Alright. Today you get a rough draft late novel Velkin section. Its a lead into the concluding parts of the book.
The next morning Velkin felt apprehension at the thought that this day might actually be the day he managed to find the girl and the bow she wielded. He realized he had spent remarkably little time on what he would tell his quarry when he did manage to reach her. She definitely seemed skittish, perhaps even unstable, and she carried a deadly divine weapon that she could easily use to kill him should she not like how he approached her, assuming she did not simply assume he was a danger to her at first sight and killed him without his having had a chance to utter any convincing arguments for her to do otherwise. He mulled this over as he forced down some of Missus Frank’s gruel, which today seemed rather thicker than usual. His conclusion did not please him any more than did the gruel. He simply could not predict how the girl would react to his approach and so he would have to try to adapt to her behaviour and reactions as best he could. Improvisation was one of his strong suits, yet he did not feel comfortable with his skill at it being what stood between him and a bolt of lightning to his heart.
“Nothing to be done for it,” he told himself and set off from the flop house briskly, deciding to just do rather than overthink until his nerve gave out.
As before, he had no trouble perceiving the chain connecting him to the one he sought once he took the lightest dose of thaum possible. In preparation for the unforeseen, he had also prepared a bigger dose of it that he had wrapped in wax from his candle, sealing it up in a little ball no larger than a pea that he then popped in his mouth, ready to crush it at a moment’s notice to release the thaum and its power.

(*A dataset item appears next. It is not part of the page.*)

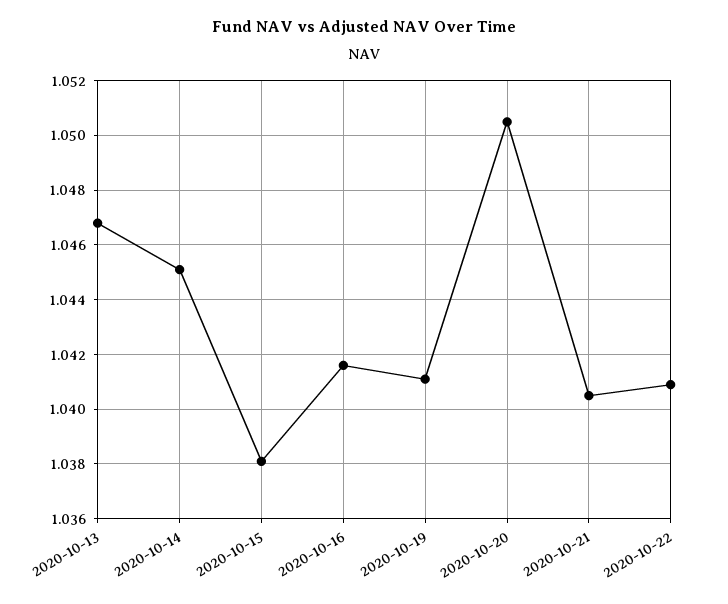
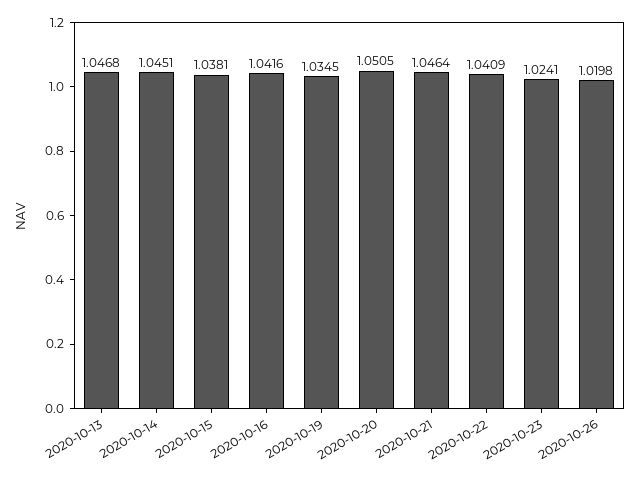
2020-10-19: 1.041 -> 1.0345
2020-10-21: 1.0405 -> 1.0464
2020-10-23: none -> 1.0241
2020-10-26: none -> 1.0198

Pursuing the girl was no easier than the last times he had tried it, the link between them being a straight line cutting across buildings caused him trouble, slowing him down. Despite this, by the ringing of the bells marking the end of morning and the beginning of afternoon, he had found the place he guessed she hid within while she slept. The chain from his chest vanished into the attic space of a small house much like the others nearby. It seemed like it might be unoccupied, which might well have been why the girl had chosen it as a place to hide within. Now he wondered if he should simply barge in or wait until she emerged.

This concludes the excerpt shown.